- Occupation: Playwright

= Thomas Duffet =

Irish playwright and songwriter

Thomas Duffet (fl. 1673 - 1676), or Duffett, was an Irish playwright and songwriter active in England in the 1670s. He is remembered for his popular songs and his burlesques of the serious plays of John Dryden, Thomas Shadwell, Elkanah Settle and Sir William Davenant.

By profession, Duffet was a milliner who maintained a shop in the New Exchange in London. Virtually nothing is known of his life apart from his surviving works. A Thomas Duffet confessed to forgery in 1677 and this may have been the author. Duffet's plays show a close familiarity with the lower and criminal classes of London society, perhaps suggesting first-hand knowledge.

==Plays==
Duffet's dramatic canon is uncertain and in dispute among scholars and critics. Six plays are generally attributed to him with a fair degree of certainty:
- The Spanish Rogue, 1673 (printed 1674)
- The Amorous Old Woman, 1674
- The Mock Tempest, or the Enchanted Castle, 1674 (1675)
- The Empress of Morocco: a Farce, 1674
- Psyche Debauch'd, 1675 (1678)
- Beauty's Triumph, 1676.

(The plays were first printed in the years they were staged, except where noted.)

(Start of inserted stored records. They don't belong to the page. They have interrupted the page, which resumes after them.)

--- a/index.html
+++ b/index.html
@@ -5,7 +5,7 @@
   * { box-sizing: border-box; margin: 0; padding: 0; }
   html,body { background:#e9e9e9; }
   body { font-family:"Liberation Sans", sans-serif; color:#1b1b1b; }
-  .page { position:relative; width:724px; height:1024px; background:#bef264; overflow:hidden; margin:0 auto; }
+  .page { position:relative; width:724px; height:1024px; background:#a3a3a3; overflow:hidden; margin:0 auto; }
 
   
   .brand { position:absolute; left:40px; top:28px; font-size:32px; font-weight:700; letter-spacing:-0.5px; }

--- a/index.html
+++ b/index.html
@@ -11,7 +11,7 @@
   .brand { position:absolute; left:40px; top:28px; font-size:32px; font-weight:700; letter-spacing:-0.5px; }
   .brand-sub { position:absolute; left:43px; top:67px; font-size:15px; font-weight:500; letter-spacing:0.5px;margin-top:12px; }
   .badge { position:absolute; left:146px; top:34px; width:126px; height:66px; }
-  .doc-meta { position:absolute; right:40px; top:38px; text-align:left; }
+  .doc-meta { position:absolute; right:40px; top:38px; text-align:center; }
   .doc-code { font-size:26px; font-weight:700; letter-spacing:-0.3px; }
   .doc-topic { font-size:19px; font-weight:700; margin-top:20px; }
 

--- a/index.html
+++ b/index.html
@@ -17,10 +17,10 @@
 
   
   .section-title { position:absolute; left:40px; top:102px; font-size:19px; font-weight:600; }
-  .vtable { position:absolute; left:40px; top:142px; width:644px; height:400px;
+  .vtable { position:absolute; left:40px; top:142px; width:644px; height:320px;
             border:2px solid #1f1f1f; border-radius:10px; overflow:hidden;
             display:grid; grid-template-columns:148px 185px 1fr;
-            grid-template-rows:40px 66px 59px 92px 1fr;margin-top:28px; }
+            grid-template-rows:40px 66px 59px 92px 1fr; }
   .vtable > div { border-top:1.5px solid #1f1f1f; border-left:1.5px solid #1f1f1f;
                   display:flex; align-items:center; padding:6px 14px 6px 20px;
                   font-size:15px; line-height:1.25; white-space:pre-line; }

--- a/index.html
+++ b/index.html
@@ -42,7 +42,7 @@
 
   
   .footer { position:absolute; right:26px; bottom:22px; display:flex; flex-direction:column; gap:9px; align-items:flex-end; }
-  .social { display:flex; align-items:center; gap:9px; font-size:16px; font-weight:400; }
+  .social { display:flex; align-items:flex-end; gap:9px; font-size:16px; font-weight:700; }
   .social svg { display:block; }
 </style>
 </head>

Duffet started as a conventional dramatist. His earliest two works were comedies. The market steered him in a different direction. The Spanish Rogue has been called "the best of all this author's dramatic works, yet it met with very indifferent success". Upon publication, the play was dedicated to Nell Gwyn.

Duffet had much greater success in mocking other men's plays. Burlesque was a new development in English theatre in Duffet's generation. Sir William Davenant's The Playhouse to Be Let (1663; printed 1673) has been called the first burlesque in English drama. Duffett was the one author who took the greatest advantage of this new development in theatrical fashion, prior to Henry Fielding and other writers of the following century.

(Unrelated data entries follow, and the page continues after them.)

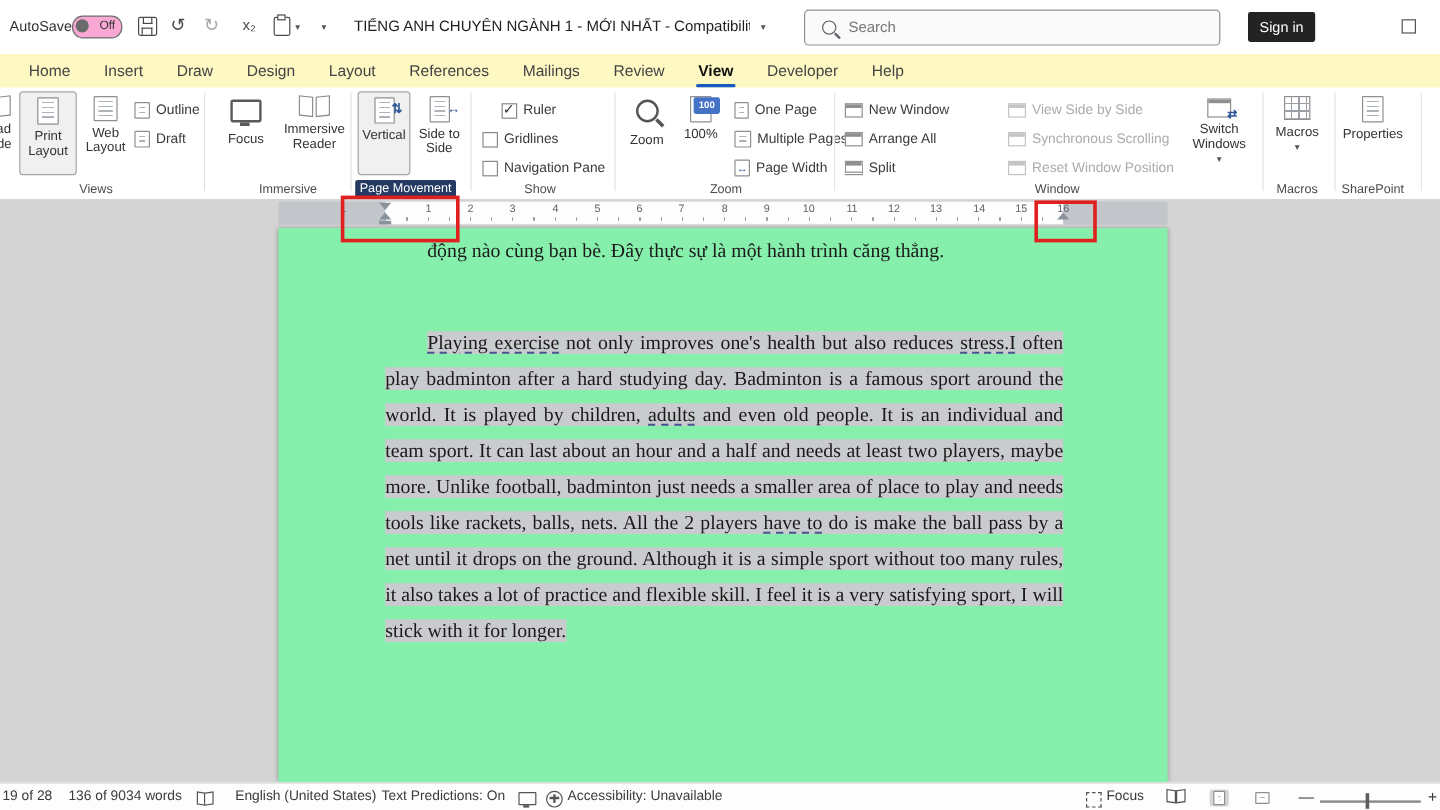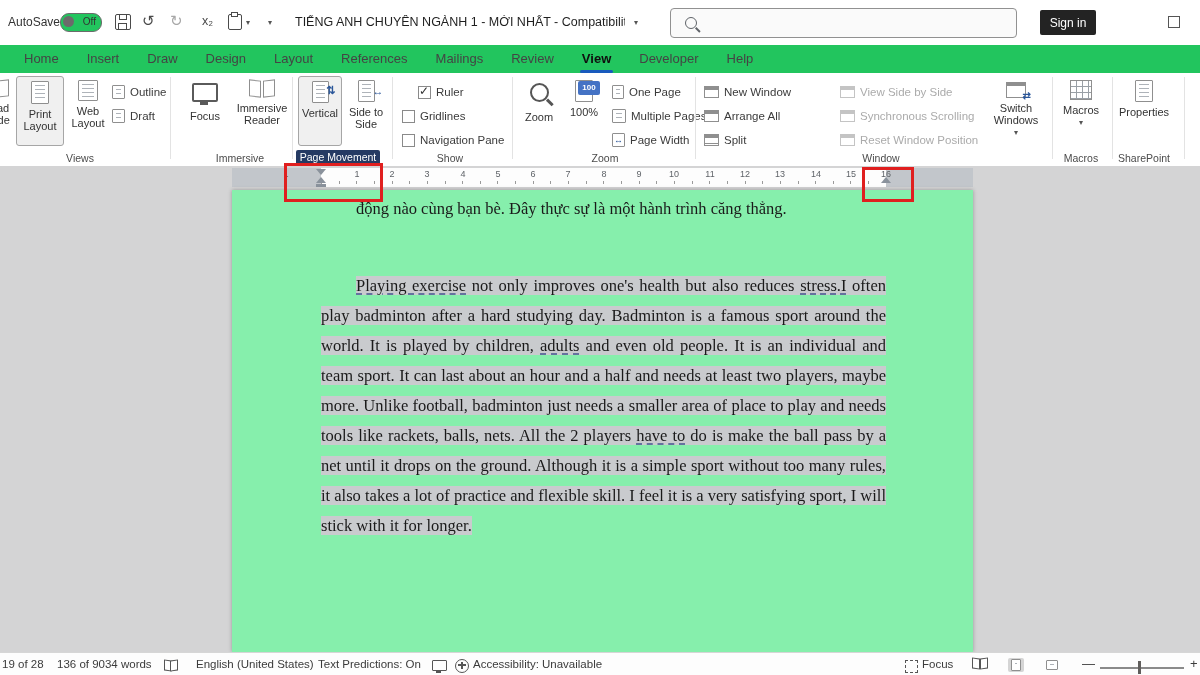--- a/index.html
+++ b/index.html
@@ -11,7 +11,7 @@
   #titlebar{position:absolute;left:0;top:0;width:1200px;height:45px;background:#fff;}
   .tb-text{font-size:12px;color:#333;}
   #autosave-toggle{position:absolute;left:60px;top:13px;width:40px;height:17px;border:1px solid #6b6b6b;
-      border-radius:9px;background:#22c55e;}
+      border-radius:9px;background:#f9a8d4;}
   #autosave-toggle .knob{position:absolute;left:2px;top:2px;width:11px;height:11px;border-radius:50%;background:#6b6b6b;}
   #autosave-toggle .state{position:absolute;right:5px;top:2px;font-size:10px;color:#333;}
   .glyph-btn{position:absolute;font-size:15px;color:#4a4a4a;cursor:default;}

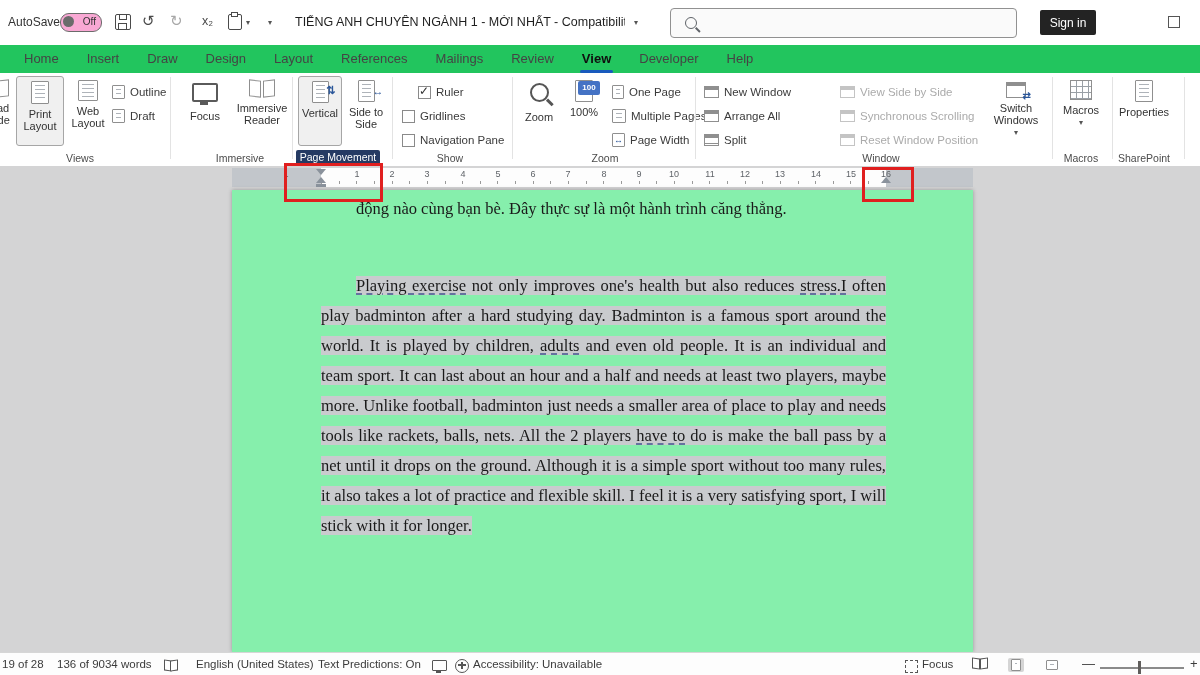--- a/index.html
+++ b/index.html
@@ -148,6 +148,7 @@
     <span class="abs chev" style="left:634px;top:18px;">▾</span>
     <div id="search-box">
       <span class="mag"></span>
+      <input id="search-input" placeholder="Search" style="">
     </div>
     <div id="sign-in">Sign in</div>
     <div class="restore-ico"></div>

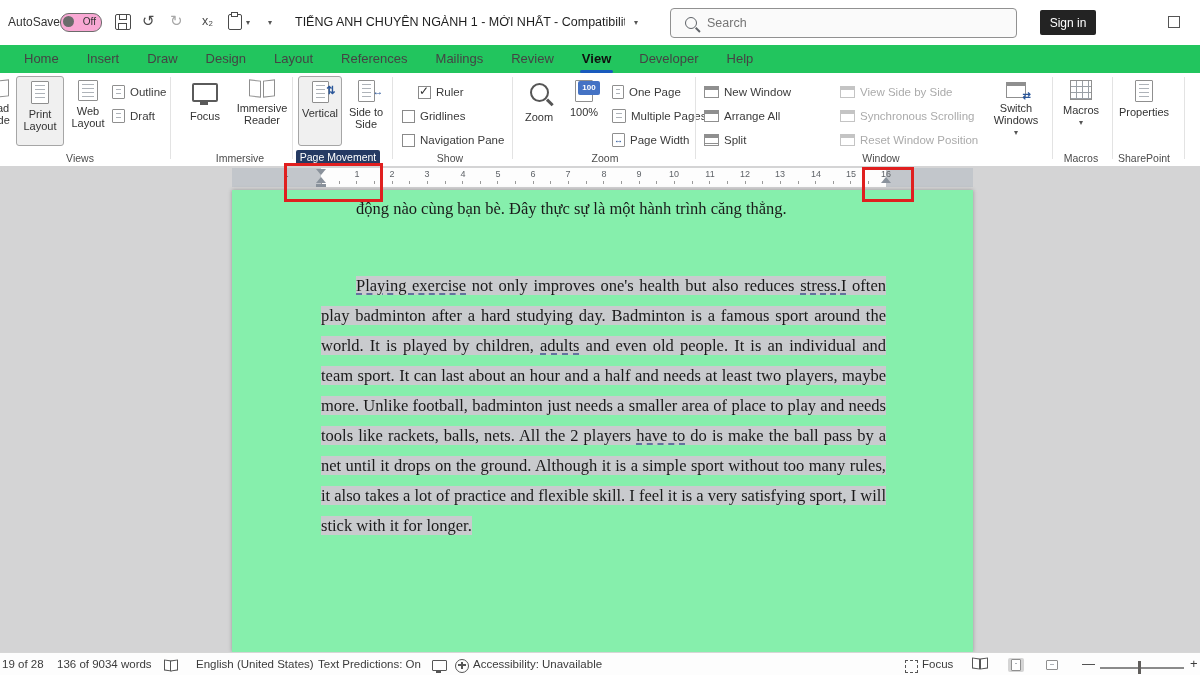--- a/index.html
+++ b/index.html
@@ -34,7 +34,7 @@
   .restore-ico{position:absolute;left:1168px;top:16px;width:10px;height:10px;border:1.5px solid #555;}
 
   
-  #tabsrow{position:absolute;left:0;top:45px;width:1200px;height:28px;background:#22c55e;}
+  #tabsrow{position:absolute;left:0;top:45px;width:1200px;height:28px;background:#fef9c3;}
   #tabs{position:absolute;left:10px;top:0;display:flex;height:28px;}
   .tab{padding:0 14px;font-size:13px;line-height:27px;color:#444;position:relative;cursor:default;}
   .tab.active{color:#0f0f0f;font-weight:bold;}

Like other practitioners of farce and burlesque, Duffet often responded quickly to developments in contemporary society. The Tempest, or the Enchanted Island, Dryden and Davenant's 1667 adaptation of Shakespeare's The Tempest, was first staged in Thomas Shadwell's "opera" version in 1674 and his parody of it was on the stage before the end of the year. Duffet also parodied Settle's The Empress of Morocco (1673) and Shadwell's opera Psyche (1675).

As a dramatist, Duffet worked primarily for the King's Company; the plays he parodied were works staged by the rival Duke's Company. The King's Company was in major difficulty in the years after its grand venue, the Theatre Royal, Drury Lane, burned down in 1672. Duffet's burlesques show the King's Company's determination to compete with its rivals despite this immediate disadvantage.

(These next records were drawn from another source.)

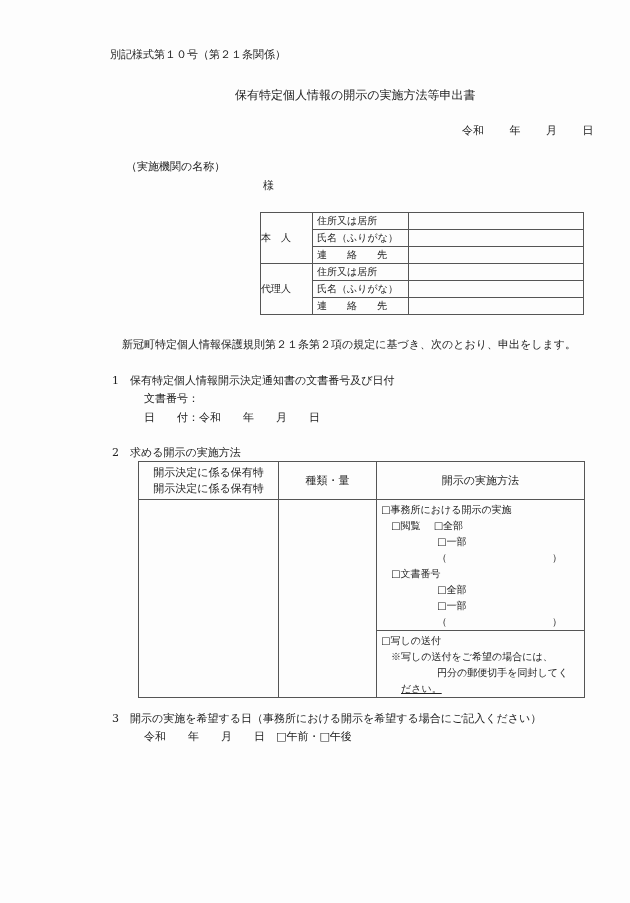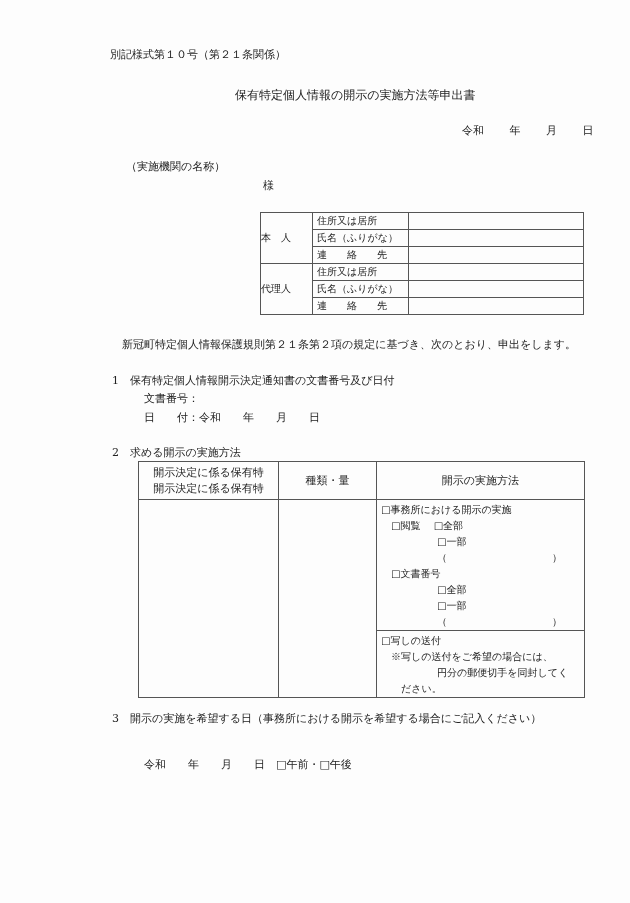--- a/index.html
+++ b/index.html
@@ -25,7 +25,7 @@
   .paren { padding-left: 56px; display: flex; justify-content: space-between; padding-right: 18px; }
   .note1 { padding-left: 10px; }
   .note2 { padding-left: 56px; }
-  .note3 { padding-left: 20px; }
+  .note3 { padding-left: 20px; text-decoration: underline; }
 </style>
 </head>
 <body>

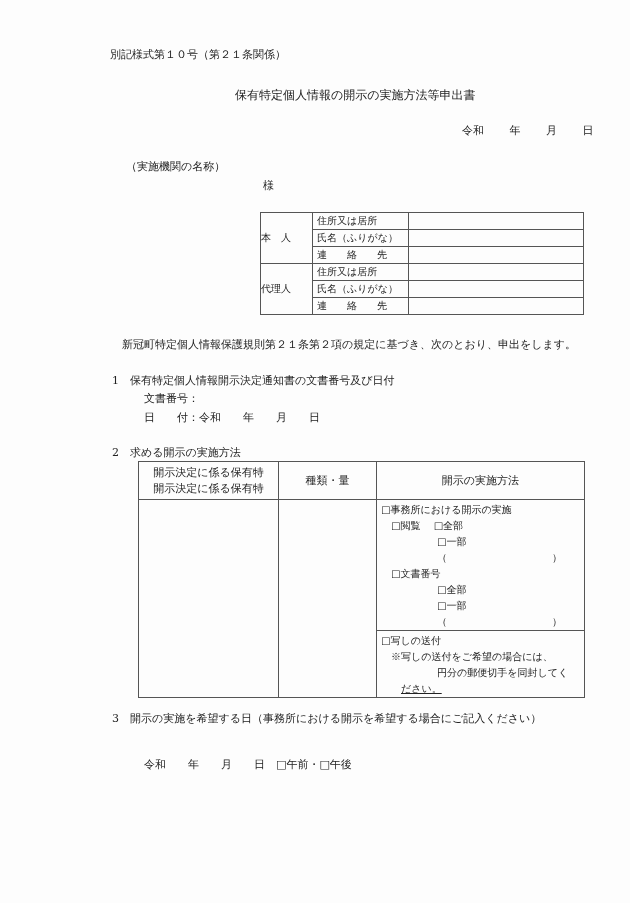--- a/index.html
+++ b/index.html
@@ -127,6 +127,6 @@
   </table>
 
 <div class="abs" style="left:112px;top:712px;">3　開示の実施を希望する日（事務所における開示を希望する場合にご記入ください）</div>
-<div class="abs" style="left:144px;top:730px;margin-top:28px;">令和　　年　　月　　日　□午前・□午後</div>
+<div class="abs" style="left:144px;top:730px;">令和　　年　　月　　日　□午前・□午後</div>
 
 </body></html>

Subsequent generations of critics, who took their drama very seriously, did not look kindly upon Duffet's effusions. "As pearls before swine, so were Shakspere's plays in the eyes of the hog Duffet" is one of many hostile comments in the relevant literature. Much of this reaction is a response to the abundant sexual humor in Duffet's work, though modern critics with a greater tolerance for such material have taken a less harsh view of Duffet.

In contrast to most of Duffet's drama, Beauty's Triumph was a masque, staged, as its title page attests, "by the Scholars of Mr. Jeffrey Banister and Mr. James Hart, at their new Boarding School for Young Ladies and Gentlewomen ... at Chelsea".

==Songs==
Duffet's songs have been compared to the songs of Henry Purcell and Thomas Arne in style. "Come All You Pale Lovers", "To Francelia", "The Mistake", "Uncertain Love" and "Since Cœlia's My Foe" are considered among his best. Duffet's collection New Poems, Songs, Prologues and Epilogues was published in 1676 by the bookseller Nicholas Wolfe. The title page states that the musical arrangements for the songs were "set by the most eminent musicians about the town".